_The problem_.
For each line of the data below, test for "order". Report only the number of lines that pass.
====
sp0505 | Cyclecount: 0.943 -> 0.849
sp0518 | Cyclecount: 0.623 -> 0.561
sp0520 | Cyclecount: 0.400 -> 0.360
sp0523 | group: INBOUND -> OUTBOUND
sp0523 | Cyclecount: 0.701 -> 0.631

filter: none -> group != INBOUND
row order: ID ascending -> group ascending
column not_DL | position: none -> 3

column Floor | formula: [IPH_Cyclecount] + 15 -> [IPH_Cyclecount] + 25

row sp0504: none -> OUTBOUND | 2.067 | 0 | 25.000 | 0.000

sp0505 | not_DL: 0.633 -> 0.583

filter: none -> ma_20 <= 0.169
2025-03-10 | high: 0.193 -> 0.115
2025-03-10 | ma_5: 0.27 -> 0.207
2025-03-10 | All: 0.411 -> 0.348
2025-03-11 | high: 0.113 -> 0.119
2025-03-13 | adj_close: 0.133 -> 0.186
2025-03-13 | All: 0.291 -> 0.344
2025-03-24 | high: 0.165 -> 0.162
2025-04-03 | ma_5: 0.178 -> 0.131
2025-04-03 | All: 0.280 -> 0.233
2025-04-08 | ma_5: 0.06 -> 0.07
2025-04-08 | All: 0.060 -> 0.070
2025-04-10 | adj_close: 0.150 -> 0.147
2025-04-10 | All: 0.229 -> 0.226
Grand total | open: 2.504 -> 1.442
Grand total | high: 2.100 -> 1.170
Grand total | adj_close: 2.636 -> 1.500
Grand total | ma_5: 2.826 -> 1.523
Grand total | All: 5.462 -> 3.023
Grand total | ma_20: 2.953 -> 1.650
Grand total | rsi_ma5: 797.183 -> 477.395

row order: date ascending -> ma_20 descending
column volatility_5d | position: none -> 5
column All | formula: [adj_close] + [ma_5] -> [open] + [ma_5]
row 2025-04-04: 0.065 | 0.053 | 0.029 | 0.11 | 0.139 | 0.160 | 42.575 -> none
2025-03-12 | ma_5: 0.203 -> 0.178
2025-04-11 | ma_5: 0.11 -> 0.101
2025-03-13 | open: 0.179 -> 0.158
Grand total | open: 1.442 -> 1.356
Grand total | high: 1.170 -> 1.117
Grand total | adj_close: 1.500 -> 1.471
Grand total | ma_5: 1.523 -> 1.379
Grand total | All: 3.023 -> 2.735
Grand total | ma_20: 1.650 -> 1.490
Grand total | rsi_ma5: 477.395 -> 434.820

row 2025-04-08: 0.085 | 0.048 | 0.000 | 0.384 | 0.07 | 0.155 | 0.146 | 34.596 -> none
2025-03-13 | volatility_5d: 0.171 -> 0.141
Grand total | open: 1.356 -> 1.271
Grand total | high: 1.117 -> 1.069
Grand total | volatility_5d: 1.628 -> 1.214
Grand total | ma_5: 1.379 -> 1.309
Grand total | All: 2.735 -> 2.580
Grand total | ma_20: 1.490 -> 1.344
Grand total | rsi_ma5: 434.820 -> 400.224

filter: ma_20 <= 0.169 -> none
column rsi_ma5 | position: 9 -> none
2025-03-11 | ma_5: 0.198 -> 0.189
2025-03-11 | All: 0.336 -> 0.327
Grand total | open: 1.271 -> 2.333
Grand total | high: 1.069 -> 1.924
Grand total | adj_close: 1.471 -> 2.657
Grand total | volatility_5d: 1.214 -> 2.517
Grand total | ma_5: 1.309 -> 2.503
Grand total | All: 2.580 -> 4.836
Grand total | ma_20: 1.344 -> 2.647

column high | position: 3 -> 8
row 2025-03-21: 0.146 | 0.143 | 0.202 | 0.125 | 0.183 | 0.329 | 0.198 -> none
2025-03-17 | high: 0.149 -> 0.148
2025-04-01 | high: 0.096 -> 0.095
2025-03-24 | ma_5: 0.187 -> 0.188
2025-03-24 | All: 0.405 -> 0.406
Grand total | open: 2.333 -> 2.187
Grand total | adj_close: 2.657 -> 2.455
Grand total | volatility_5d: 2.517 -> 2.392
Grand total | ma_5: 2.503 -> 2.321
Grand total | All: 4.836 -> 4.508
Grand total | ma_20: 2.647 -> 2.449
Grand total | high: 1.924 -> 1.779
====
_Answer to the problem_.
2